What you are asked to do>
Strip out the pictures and output each remaining line of the data word for word.

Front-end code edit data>
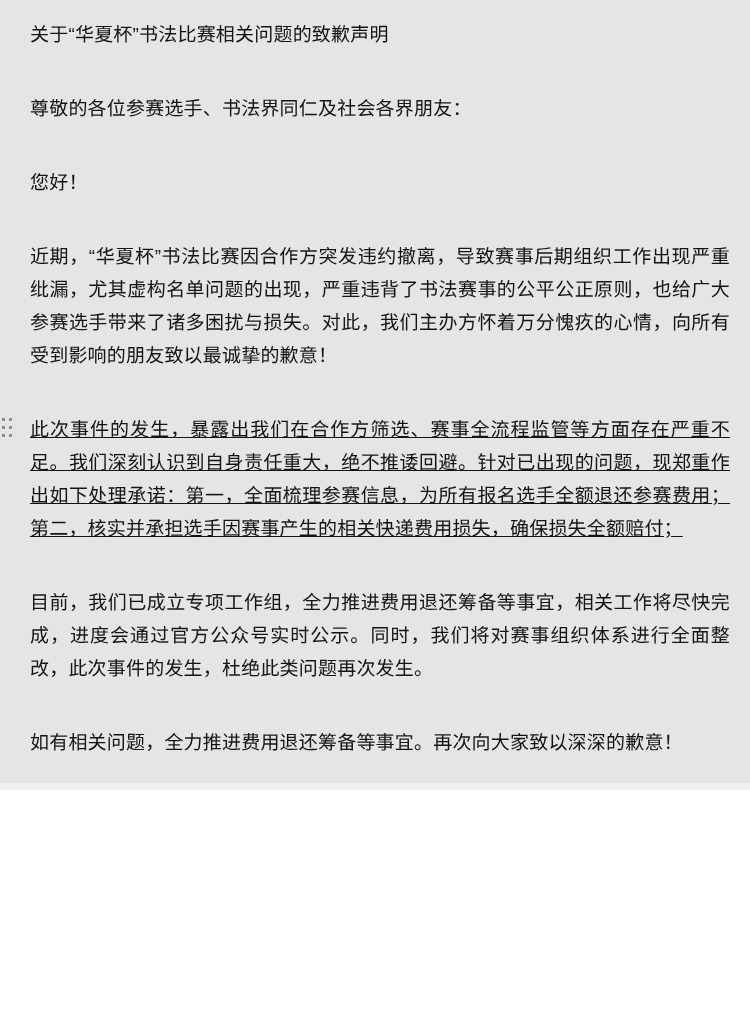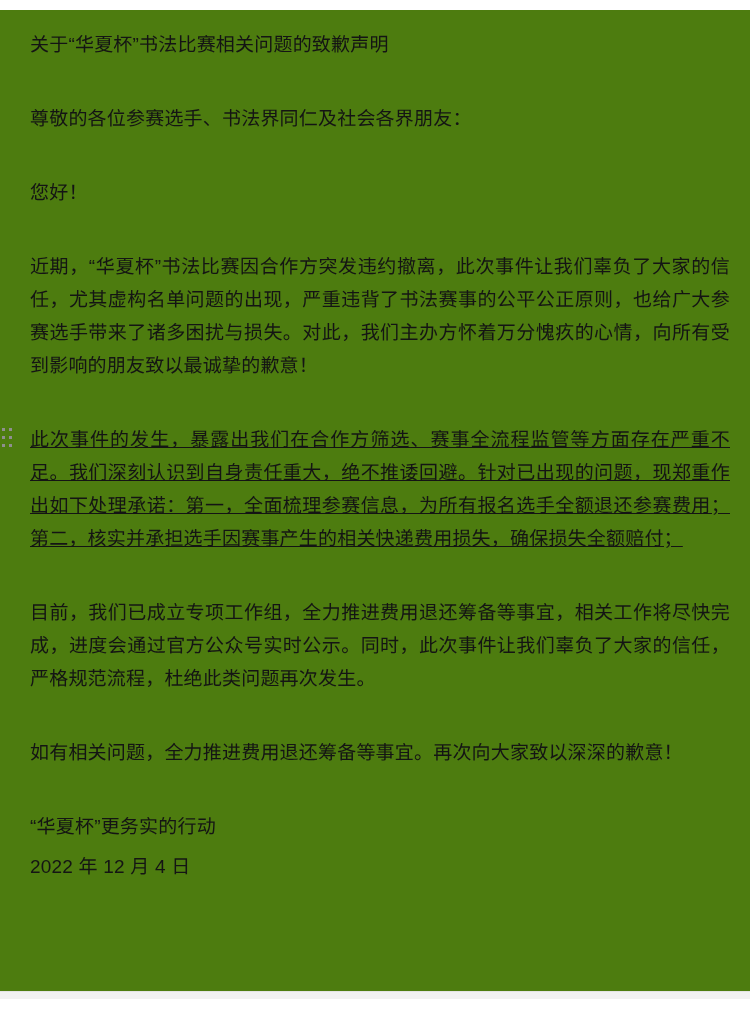--- a/index.html
+++ b/index.html
@@ -2,24 +2,24 @@
 <html lang="zh-CN"><head>
 <meta charset="utf-8">
 <style>
   * { margin: 0; padding: 0; box-sizing: border-box; }
   html, body { background: #ffffff; }
   body { font-family: "Liberation Sans", sans-serif; }
 
   .screen {
     position: relative;
     width: 750px;
-    height: 989px;
-    background: #4d7c0f;
+    height: 790px;
+    background: #e5e5e5;
     overflow: hidden;
-    margin: 10px auto;
+    margin: 0 auto;
   }
 
   .doc {
     padding: 18px 20px 0 30px;
     font-size: 19px;
     line-height: 33px;
     color: #141414;
     text-align: justify;
     font-weight: 400;
     letter-spacing: 0.2px;
@@ -67,35 +67,35 @@
 
 <div class="screen">
   <div class="doc">
 
     <h1 class="para">关于“华夏杯”书法比赛相关问题的致歉声明</h1>
 
     <p class="para">尊敬的各位参赛选手、书法界同仁及社会各界朋友：</p>
 
     <p class="para">您好！</p>
 
-    <p class="para">近期，“华夏杯”书法比赛因合作方突发违约撤离，此次事件让我们辜负了大家的信任，尤其虚构名单问题的出现，严重违背了书法赛事的公平公正原则，也给广大参赛选手带来了诸多困扰与损失。对此，我们主办方怀着万分愧疚的心情，向所有受到影响的朋友致以最诚挚的歉意！</p>
+    <p class="para">近期，“华夏杯”书法比赛因合作方突发违约撤离，导致赛事后期组织工作出现严重纰漏，尤其虚构名单问题的出现，严重违背了书法赛事的公平公正原则，也给广大参赛选手带来了诸多困扰与损失。对此，我们主办方怀着万分愧疚的心情，向所有受到影响的朋友致以最诚挚的歉意！</p>
 
     <div class="para-wrap">
       <span class="drag-handle" title="">
         <i></i>
         <i></i>
         <i></i>
         <i></i>
         <i></i>
         <i></i>
       </span>
       <p class="para">此次事件的发生，暴露出我们在合作方筛选、赛事全流程监管等方面存在严重不足。我们深刻认识到自身责任重大，绝不推诿回避。针对已出现的问题，现郑重作出如下处理承诺：第一，全面梳理参赛信息，为所有报名选手全额退还参赛费用；第二，核实并承担选手因赛事产生的相关快递费用损失，确保损失全额赔付；</p>
     </div>
 
-    <p class="para">目前，我们已成立专项工作组，全力推进费用退还筹备等事宜，相关工作将尽快完成，进度会通过官方公众号实时公示。同时，此次事件让我们辜负了大家的信任，严格规范流程，杜绝此类问题再次发生。</p>
+    <p class="para">目前，我们已成立专项工作组，全力推进费用退还筹备等事宜，相关工作将尽快完成，进度会通过官方公众号实时公示。同时，我们将对赛事组织体系进行全面整改，此次事件的发生，杜绝此类问题再次发生。</p>
 
 
     <p class="para">如有相关问题，全力推进费用退还筹备等事宜。再次向大家致以深深的歉意！</p>
 
     <p class="para sig">“华夏杯”更务实的行动</p>
 
     <p class="para date">2022 年 12 月 4 日</p>
 
   </div>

Written answer>
--- a/index.html
+++ b/index.html
@@ -2,24 +2,24 @@
 <html lang="zh-CN"><head>
 <meta charset="utf-8">
 <style>
   * { margin: 0; padding: 0; box-sizing: border-box; }
   html, body { background: #ffffff; }
   body { font-family: "Liberation Sans", sans-serif; }
 
   .screen {
     position: relative;
     width: 750px;
-    height: 989px;
-    background: #4d7c0f;
+    height: 790px;
+    background: #e5e5e5;
     overflow: hidden;
-    margin: 10px auto;
+    margin: 0 auto;
   }
 
   .doc {
     padding: 18px 20px 0 30px;
     font-size: 19px;
     line-height: 33px;
     color: #141414;
     text-align: justify;
     font-weight: 400;
     letter-spacing: 0.2px;
@@ -67,35 +67,35 @@
 
 <div class="screen">
   <div class="doc">
 
     <h1 class="para">关于“华夏杯”书法比赛相关问题的致歉声明</h1>
 
     <p class="para">尊敬的各位参赛选手、书法界同仁及社会各界朋友：</p>
 
     <p class="para">您好！</p>
 
-    <p class="para">近期，“华夏杯”书法比赛因合作方突发违约撤离，此次事件让我们辜负了大家的信任，尤其虚构名单问题的出现，严重违背了书法赛事的公平公正原则，也给广大参赛选手带来了诸多困扰与损失。对此，我们主办方怀着万分愧疚的心情，向所有受到影响的朋友致以最诚挚的歉意！</p>
+    <p class="para">近期，“华夏杯”书法比赛因合作方突发违约撤离，导致赛事后期组织工作出现严重纰漏，尤其虚构名单问题的出现，严重违背了书法赛事的公平公正原则，也给广大参赛选手带来了诸多困扰与损失。对此，我们主办方怀着万分愧疚的心情，向所有受到影响的朋友致以最诚挚的歉意！</p>
 
     <div class="para-wrap">
       <span class="drag-handle" title="">
         <i></i>
         <i></i>
         <i></i>
         <i></i>
         <i></i>
         <i></i>
       </span>
       <p class="para">此次事件的发生，暴露出我们在合作方筛选、赛事全流程监管等方面存在严重不足。我们深刻认识到自身责任重大，绝不推诿回避。针对已出现的问题，现郑重作出如下处理承诺：第一，全面梳理参赛信息，为所有报名选手全额退还参赛费用；第二，核实并承担选手因赛事产生的相关快递费用损失，确保损失全额赔付；</p>
     </div>
 
-    <p class="para">目前，我们已成立专项工作组，全力推进费用退还筹备等事宜，相关工作将尽快完成，进度会通过官方公众号实时公示。同时，此次事件让我们辜负了大家的信任，严格规范流程，杜绝此类问题再次发生。</p>
+    <p class="para">目前，我们已成立专项工作组，全力推进费用退还筹备等事宜，相关工作将尽快完成，进度会通过官方公众号实时公示。同时，我们将对赛事组织体系进行全面整改，此次事件的发生，杜绝此类问题再次发生。</p>
 
 
     <p class="para">如有相关问题，全力推进费用退还筹备等事宜。再次向大家致以深深的歉意！</p>
 
     <p class="para sig">“华夏杯”更务实的行动</p>
 
     <p class="para date">2022 年 12 月 4 日</p>
 
   </div>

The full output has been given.